Once you have asked your
questions about health, you should know that you can confirm some of the
information on line. To determine if a breeder listed on our directory (or
other breeders, for that matter) is actually certifying their breeding stock,
go to www.offa.org, which is the web site
for the Orthopedic Foundation for Animals, and click on "search OFA records".
If you enter the breeder's kennel name, you will find a list of all the
pets they have certified in the past, as well as whether the prospective
parents of their next litter are truly certified.
Now that you have the answers to questions asked and have given
answers that the seller has asked, do you still want to purchase a puppy at this time?
You may have concluded that this is not the right time for your family
to have a puppy.
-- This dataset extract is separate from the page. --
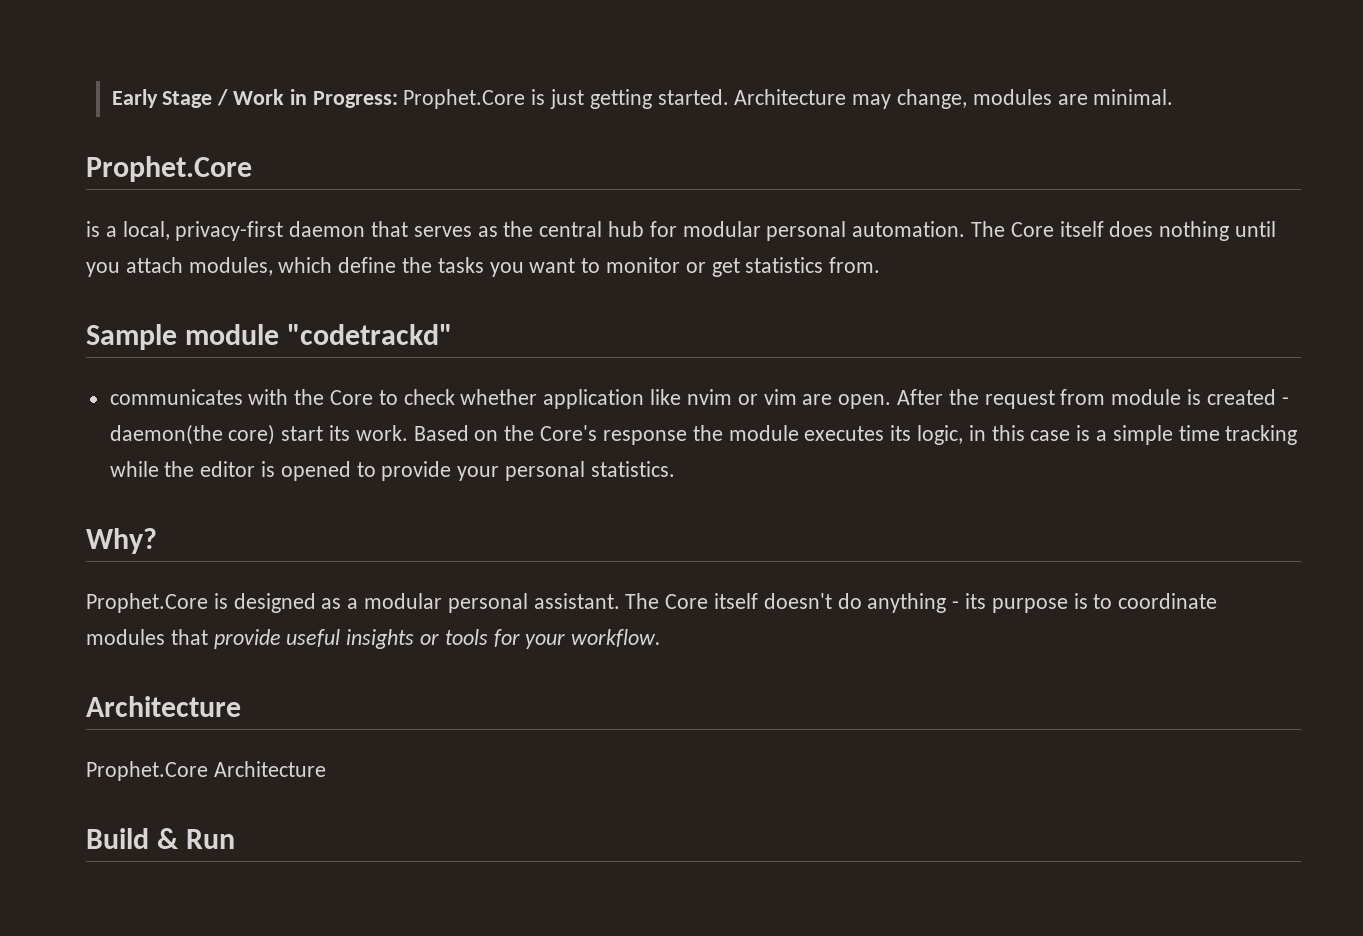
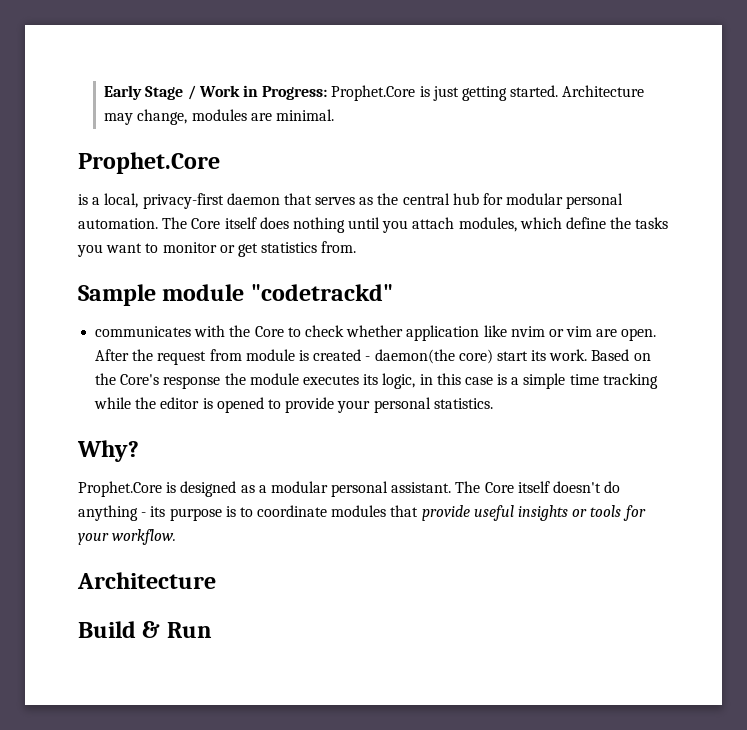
- Prophet.Core Architecture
If you feel comfortable with the breeder who has discussed selling you a
puppy, indicate that you may want to come back later when the children are older and you
have more time. Let the breeder know you have made this decision. Do not be offended if
the breeder indicates that your household is not ready for a puppy. Breeders interview
many prospective buyers and have an instinct for which households need a puppy and which
do not. Unfortunately the "for profit" sellers only look for financial return
and will not give such advice. That is why there are so many dogs in pounds and roaming
the countryside. If you are attracted to the pet Frise, remember that you may be making
a contribution to the future of the breed when you opt not to take a puppy home with you!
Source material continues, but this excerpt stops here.